Begin with the line where "vitamins 7 months, 2 weeks ago" appears. Set down that line and the rest of the records below it exactly as given.

(Given entries)

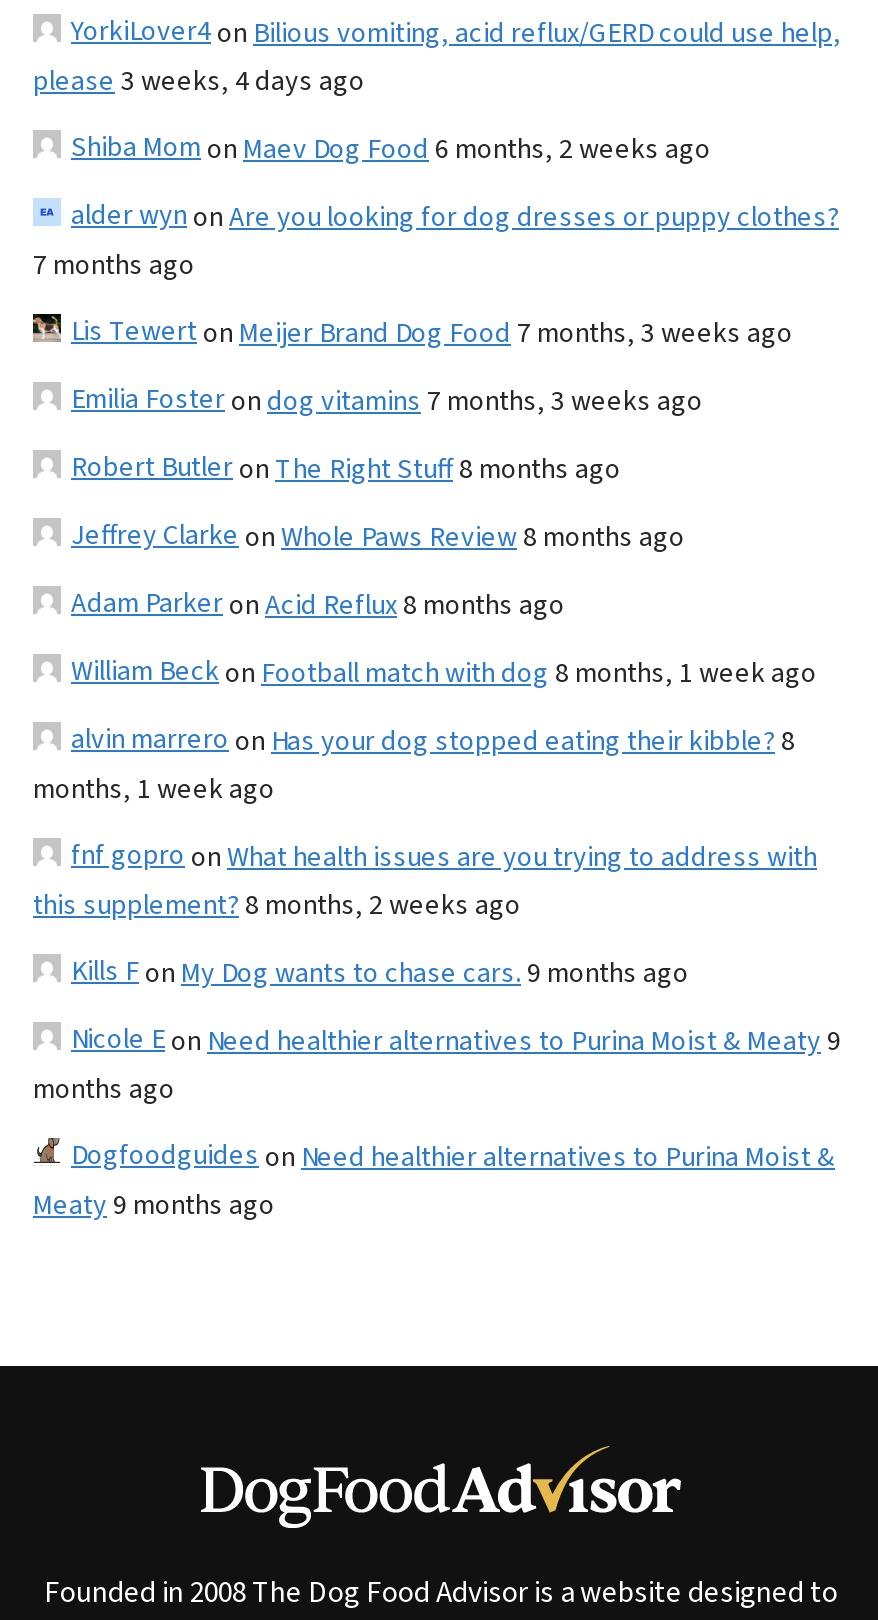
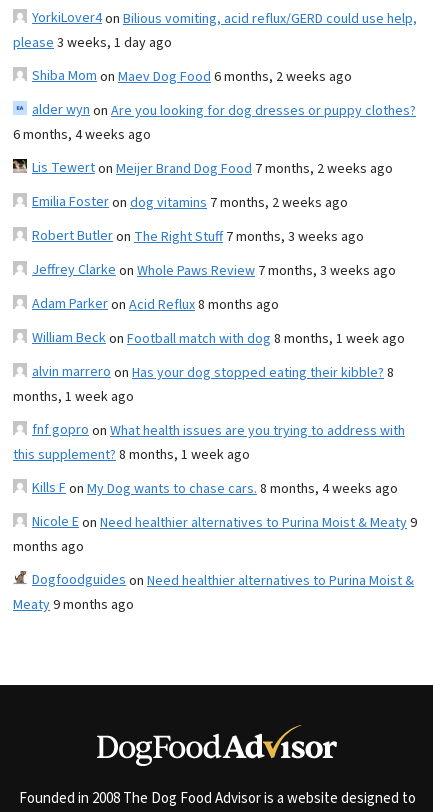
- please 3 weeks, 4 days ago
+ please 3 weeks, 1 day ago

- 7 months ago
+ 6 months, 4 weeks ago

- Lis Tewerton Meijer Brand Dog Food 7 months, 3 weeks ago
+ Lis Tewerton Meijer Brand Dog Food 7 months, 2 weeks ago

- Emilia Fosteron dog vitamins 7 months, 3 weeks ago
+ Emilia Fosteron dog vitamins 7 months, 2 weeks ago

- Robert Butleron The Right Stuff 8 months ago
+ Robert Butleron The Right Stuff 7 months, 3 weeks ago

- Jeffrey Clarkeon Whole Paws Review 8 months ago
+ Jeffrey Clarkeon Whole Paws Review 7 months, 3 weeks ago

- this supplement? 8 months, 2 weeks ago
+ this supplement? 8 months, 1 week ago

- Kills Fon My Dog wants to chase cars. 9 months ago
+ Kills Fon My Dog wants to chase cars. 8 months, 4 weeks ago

(End Given entries)

Output of the exercise:
+ Emilia Fosteron dog vitamins 7 months, 2 weeks ago

- Robert Butleron The Right Stuff 8 months ago
+ Robert Butleron The Right Stuff 7 months, 3 weeks ago

- Jeffrey Clarkeon Whole Paws Review 8 months ago
+ Jeffrey Clarkeon Whole Paws Review 7 months, 3 weeks ago

- this supplement? 8 months, 2 weeks ago
+ this supplement? 8 months, 1 week ago

- Kills Fon My Dog wants to chase cars. 9 months ago
+ Kills Fon My Dog wants to chase cars. 8 months, 4 weeks ago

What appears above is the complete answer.